■ **Dataset records**:
'''
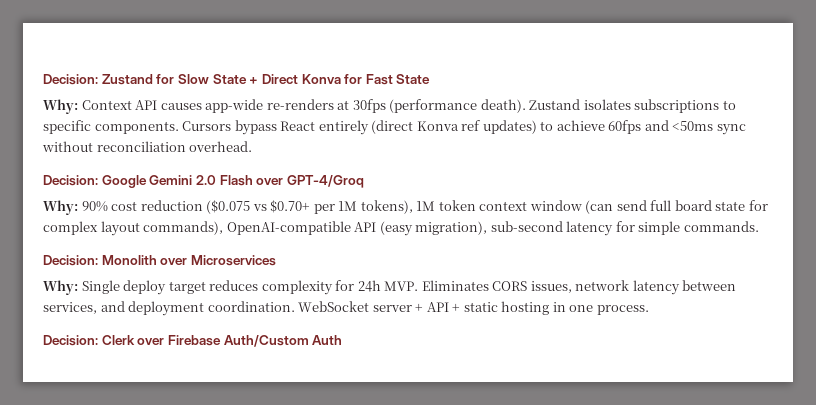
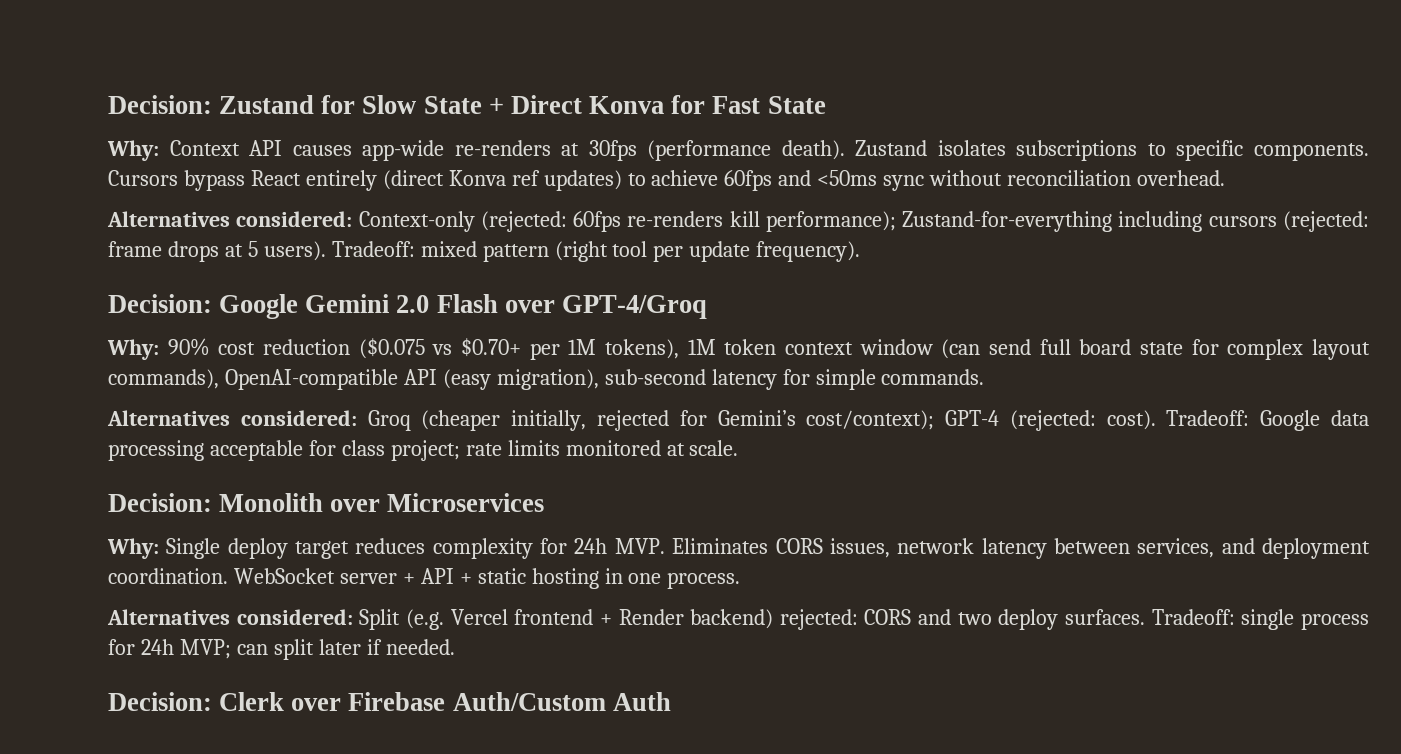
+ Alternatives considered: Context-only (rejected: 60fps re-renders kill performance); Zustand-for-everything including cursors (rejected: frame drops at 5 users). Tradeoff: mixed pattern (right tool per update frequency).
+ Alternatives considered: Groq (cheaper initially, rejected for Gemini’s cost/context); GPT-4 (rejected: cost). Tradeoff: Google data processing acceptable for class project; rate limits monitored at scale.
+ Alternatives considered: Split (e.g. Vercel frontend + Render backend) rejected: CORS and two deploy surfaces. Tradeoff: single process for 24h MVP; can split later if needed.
'''
'''
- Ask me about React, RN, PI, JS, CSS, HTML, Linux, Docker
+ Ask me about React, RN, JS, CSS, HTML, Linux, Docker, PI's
'''
'''
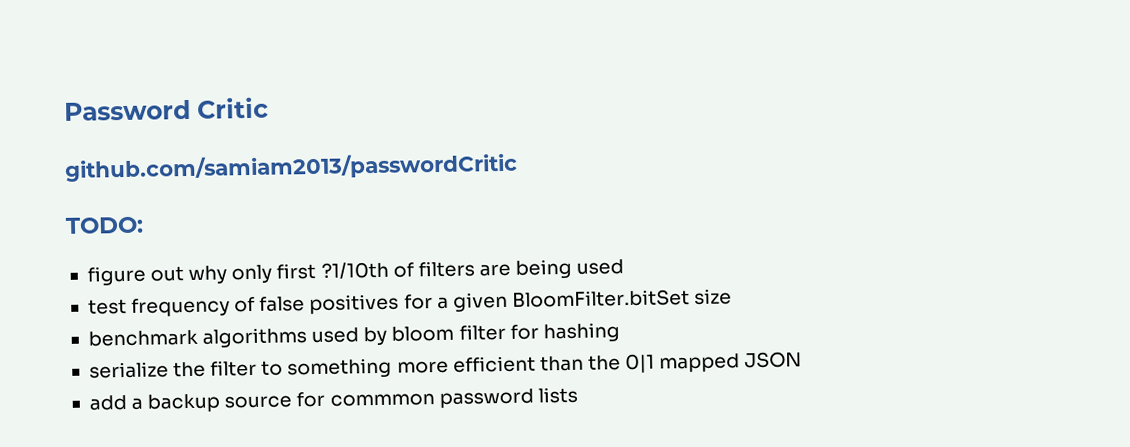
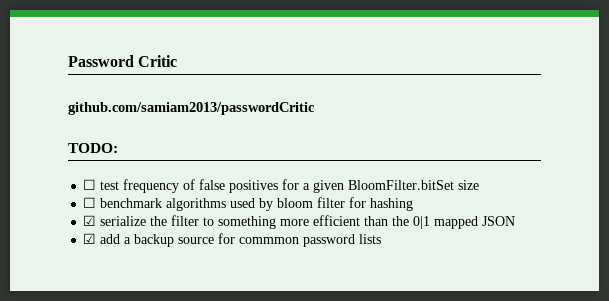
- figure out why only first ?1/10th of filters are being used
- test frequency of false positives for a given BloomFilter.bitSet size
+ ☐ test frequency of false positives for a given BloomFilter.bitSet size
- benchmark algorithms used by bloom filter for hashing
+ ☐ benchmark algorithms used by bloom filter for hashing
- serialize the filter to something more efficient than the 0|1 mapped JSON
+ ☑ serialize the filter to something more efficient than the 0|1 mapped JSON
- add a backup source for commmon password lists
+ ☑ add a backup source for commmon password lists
'''
■ **What is expected**:
Copy all lines from the material that hold "false".

■ **Answer below**:
- test frequency of false positives for a given BloomFilter.bitSet size
+ ☐ test frequency of false positives for a given BloomFilter.bitSet size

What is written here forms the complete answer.